▶ [Task directions]:
Skip the pictures. Transcribe exactly the lines from the line containing "Республика Алтай | type: д -> с" to the end of the listing.

▶ [Entries provided]:
********************

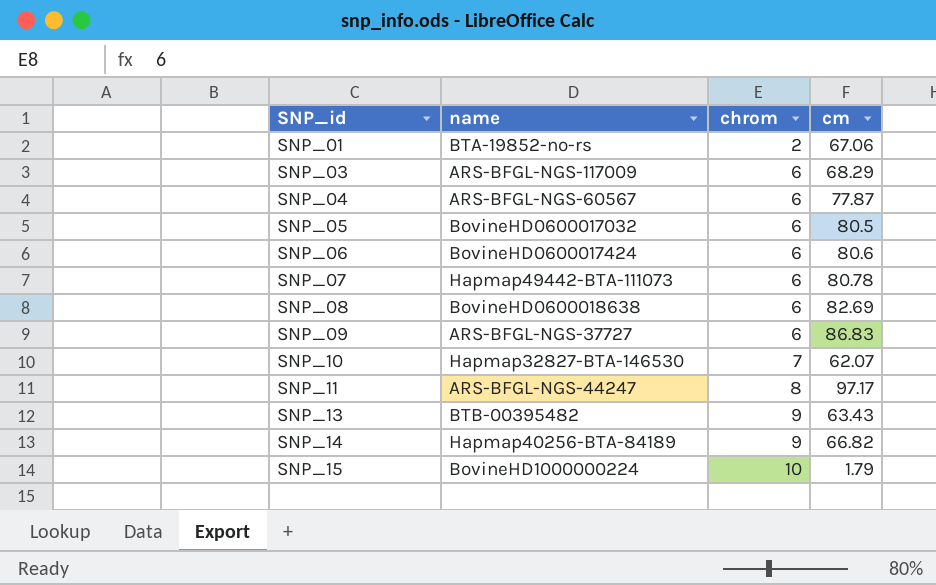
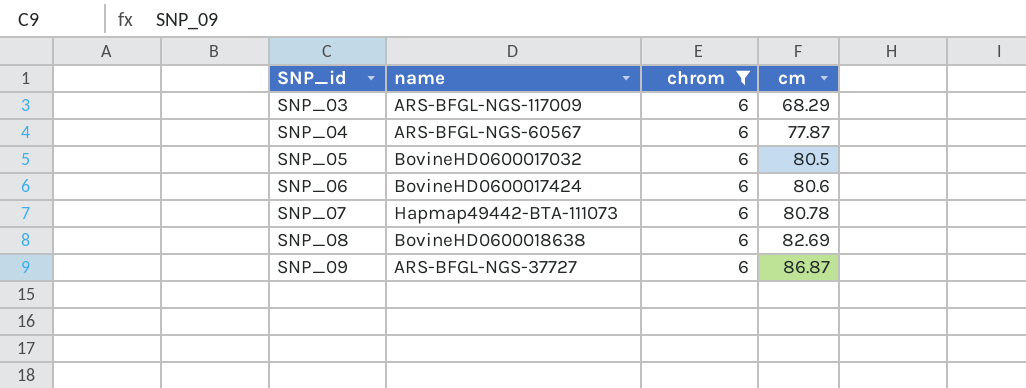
filter: none -> chrom = 6
SNP_09 | cm: 86.83 -> 86.87

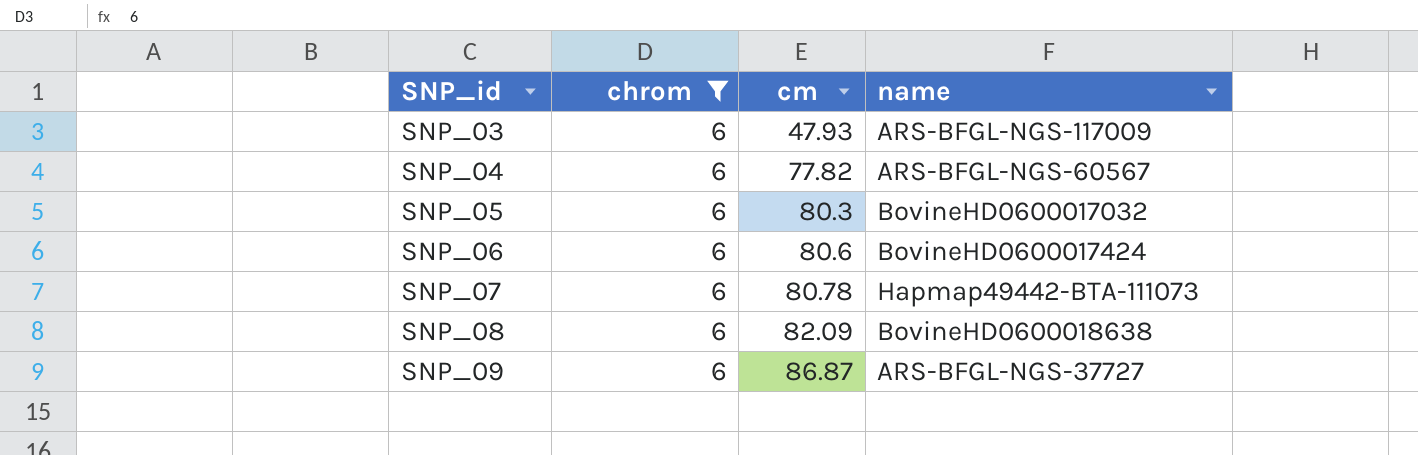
column name | position: 2 -> 4
SNP_03 | cm: 68.29 -> 47.93
SNP_04 | cm: 77.87 -> 77.82
SNP_05 | cm: 80.5 -> 80.3
SNP_08 | cm: 82.69 -> 82.09

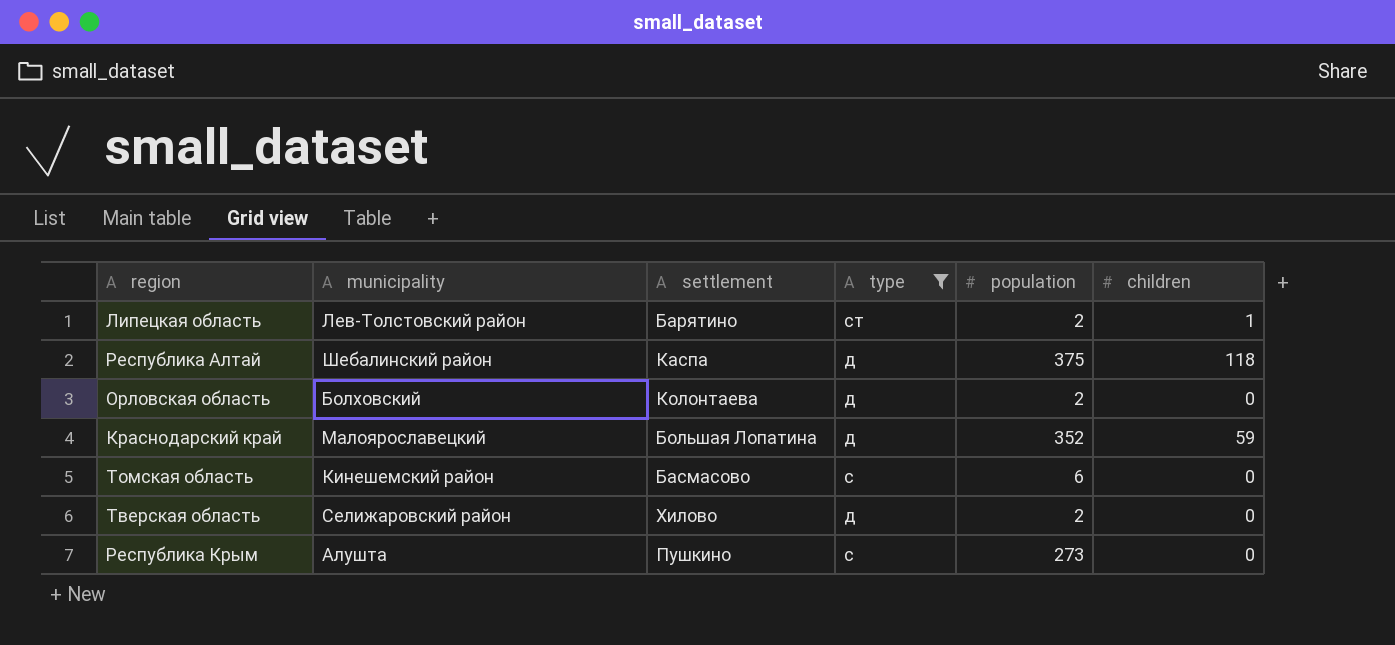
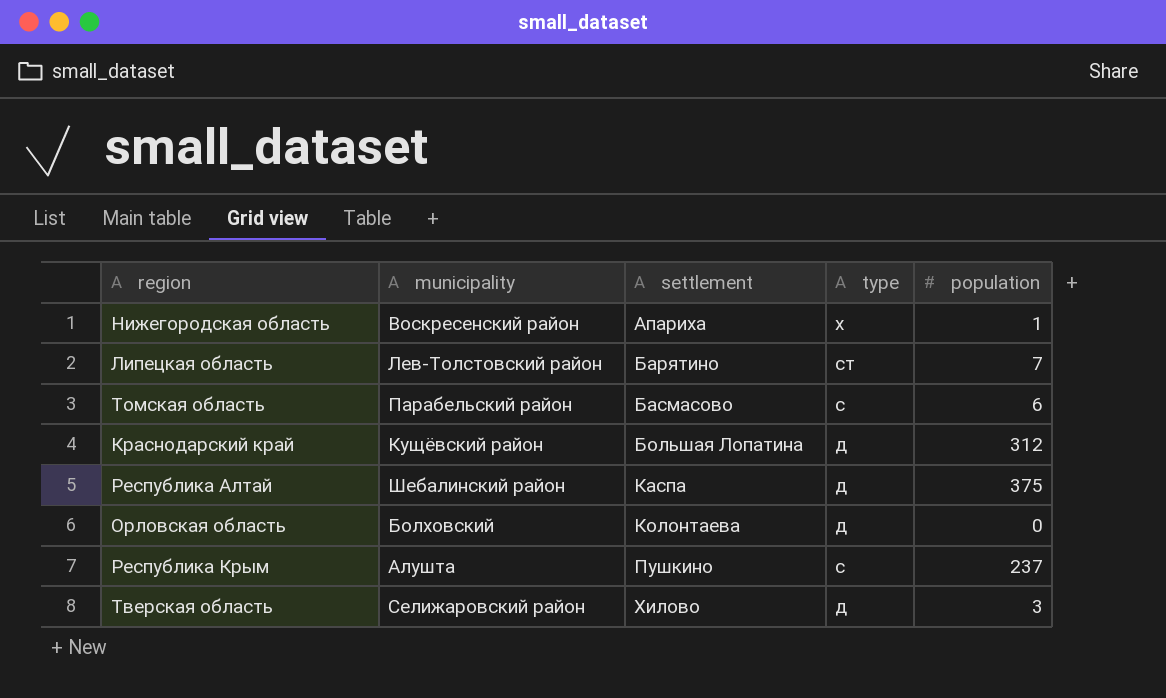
filter: type != х -> none
row order: none -> settlement ascending
column children | position: 6 -> none
Липецкая область | population: 2 -> 7
Томская область | municipality: Кинешемский район -> Парабельский район
Краснодарский край | municipality: Малоярославецкий -> Кущёвский район
Краснодарский край | population: 352 -> 312
Орловская область | population: 2 -> 0
Республика Крым | population: 273 -> 237
Тверская область | population: 2 -> 3

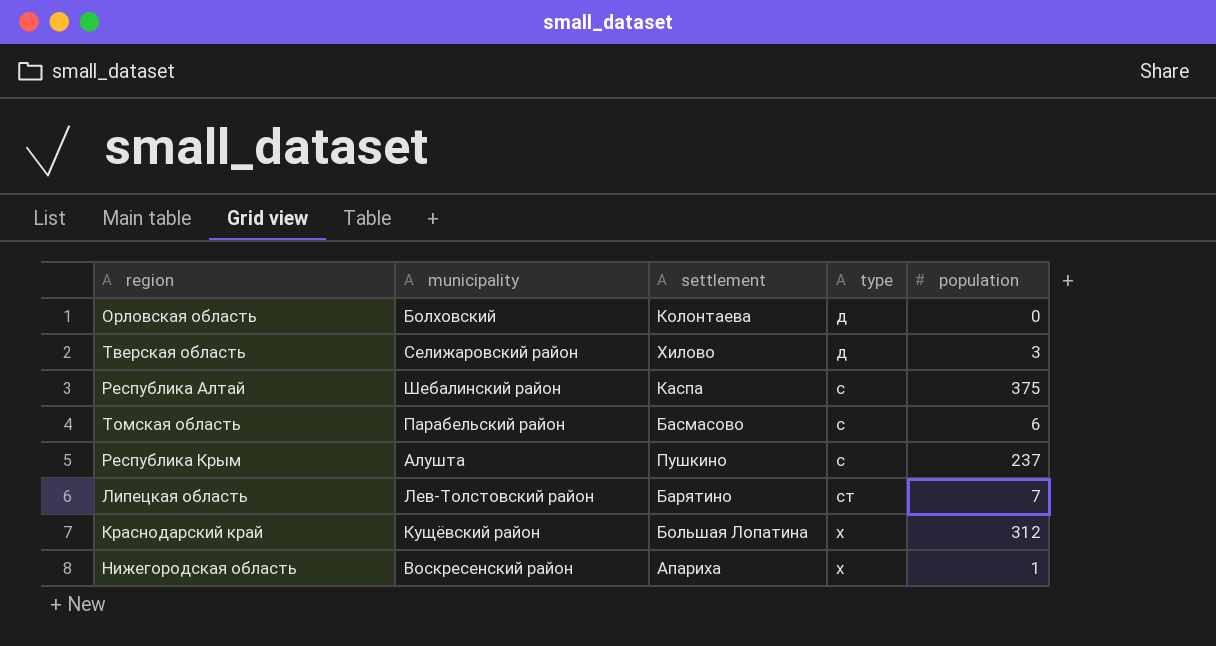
row order: settlement ascending -> type ascending
Республика Алтай | type: д -> с
Краснодарский край | type: д -> х

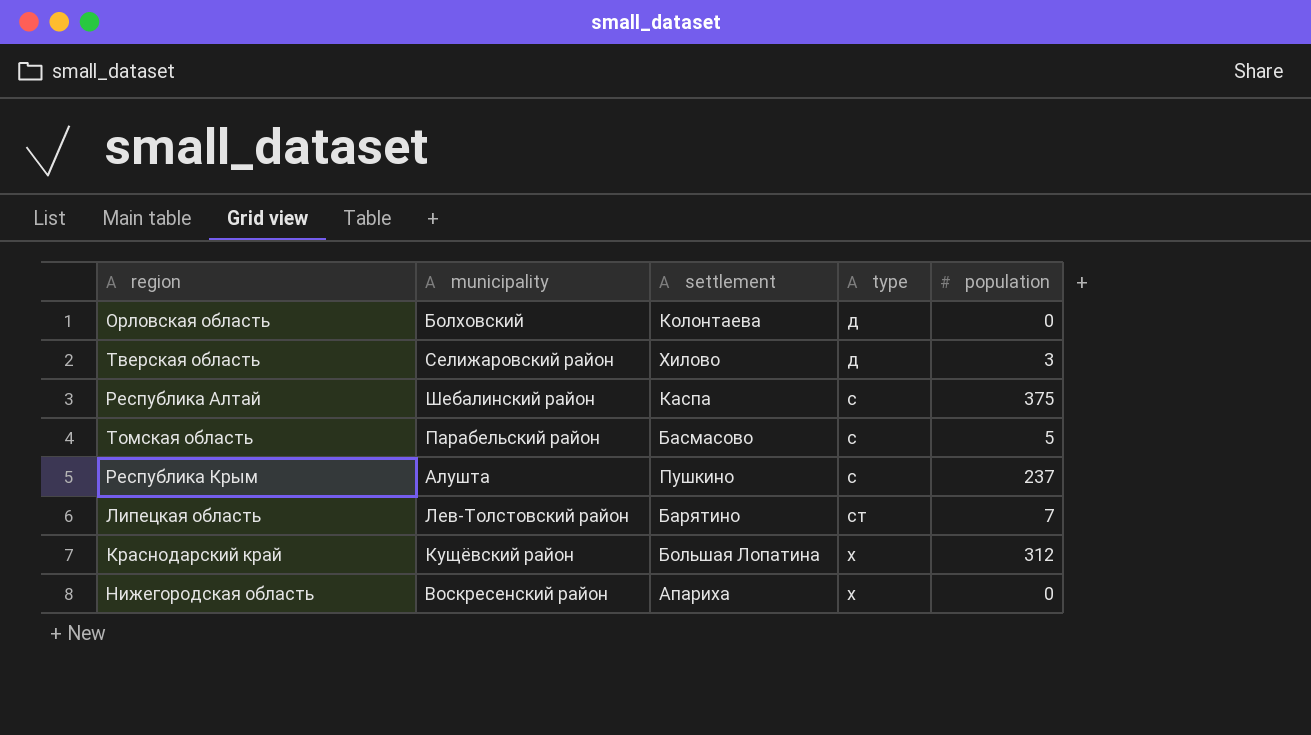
Томская область | population: 6 -> 5
Нижегородская область | population: 1 -> 0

********************

▶ [Exercise response]:
Республика Алтай | type: д -> с
Краснодарский край | type: д -> х

Томская область | population: 6 -> 5
Нижегородская область | population: 1 -> 0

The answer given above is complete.